To test whether palisade endings are a general feature of mammalian extraocular muscles (EOMs).
Thirteen species, some frontal-eyed (human, monkey, cat, and ferret), and others lateral-eyed (pig, sheep, calf, horse, rabbit, rat, mouse, gerbil, and guinea pig) were analyzed. Palisade endings were labeled by using different combinations of immunofluorescence techniques. Three-dimensional reconstructions of immunolabeled palisade endings were done.

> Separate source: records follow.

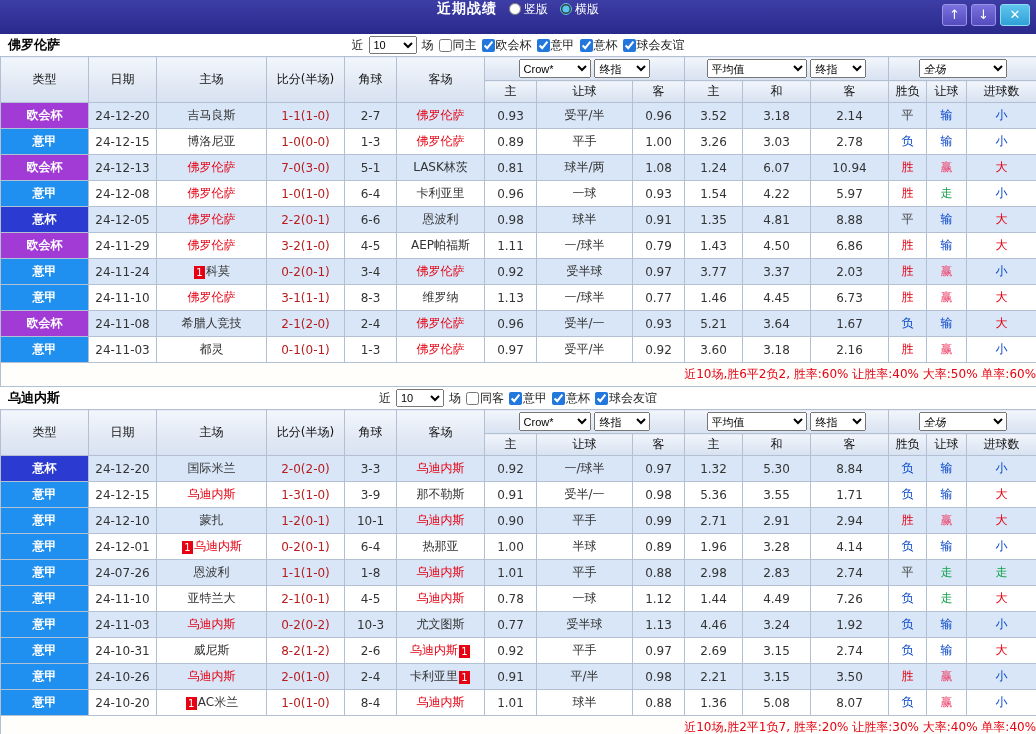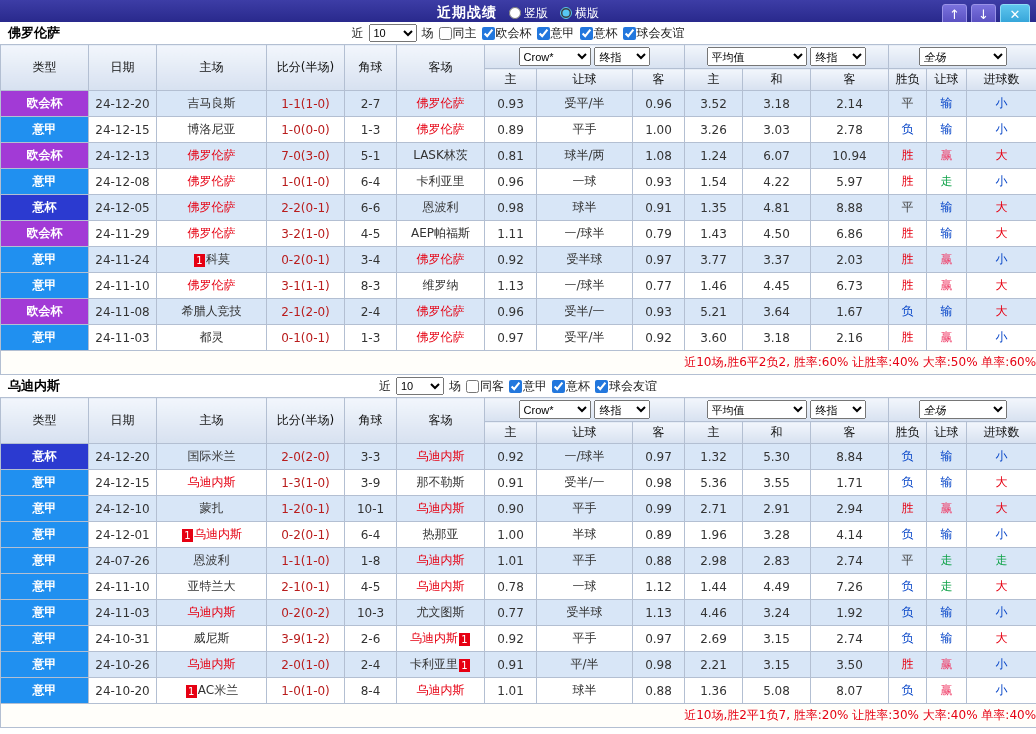--- a/index.html
+++ b/index.html
@@ -7,8 +7,8 @@
     font-family:"DejaVu Sans","Liberation Sans",sans-serif; font-size:12px; color:#222; }
 
   
-  .titlebar { height:22px; background:linear-gradient(180deg,#3d3da6,#29298c);
-    display:flex; align-items:flex-end; position:relative; }
+  .titlebar { height:34px; background:linear-gradient(180deg,#3d3da6,#29298c);
+    display:flex; align-items:flex-start; position:relative; }
   .titlebar-inner { margin:0 auto; display:flex; align-items:center; gap:12px; }
   .tb-title { color:#ffffff; font-weight:bold; font-size:14px; letter-spacing:1px; }
   .radio-label { color:#ffffff; font-size:12px; display:flex; align-items:center; gap:3px; cursor:pointer; }

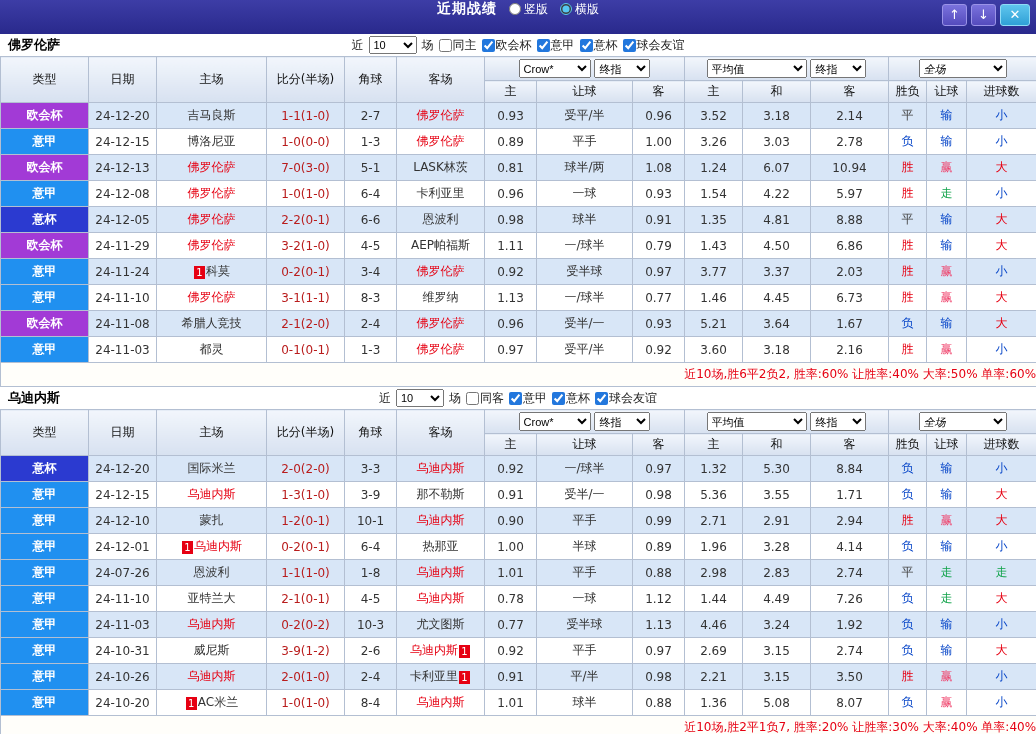--- a/index.html
+++ b/index.html
@@ -524,7 +524,7 @@
         <td class="league" style="background: rgb(32, 144, 240);">意甲</td>
         <td>24-10-31</td>
         <td><span>威尼斯</span></td>
-        <td class="score">3-9(1-2)</td>
+        <td class="score">8-2(1-2)</td>
         <td>2-6</td>
         <td><span class="focus">乌迪内斯</span><span class="redcard">1</span></td>
         <td>0.92</td>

In all frontal-eyed species, palisade endings were a consistent feature in the rectus EOMs. Their total number was high and they exhibited an EOM-specific distribution. In particular, the number of palisade endings in the medial recti was significantly higher than in the other rectus muscles. In the lateral-eyed animals, palisade endings were infrequent and, when present, their total number was rather low. They were only found in ungulates (sheep, calf, pig, and horse) and in rabbit. In rodents (rat, guinea pig, mouse, and gerbil) palisade endings were found infrequently (e.g., rat) or were completely absent. Palisade endings in frontal-eyed species and in some lateral-eyed species (pig, sheep, calf, and horse) had a uniform morphology. They generally lacked α-bungarotoxin staining, with a few exceptions in primates. Palisade endings in other lateral-eyed species (rabbit and rat) exhibited a simplified morphology and bound α-bungarotoxin.
Palisade endings are not a universal feature of mammalian EOMs. So, if they are proprioceptors, not all species require them. Because in frontal-eyed species, the medial rectus muscle has the highest number of palisade endings, they likely play a special role in convergence.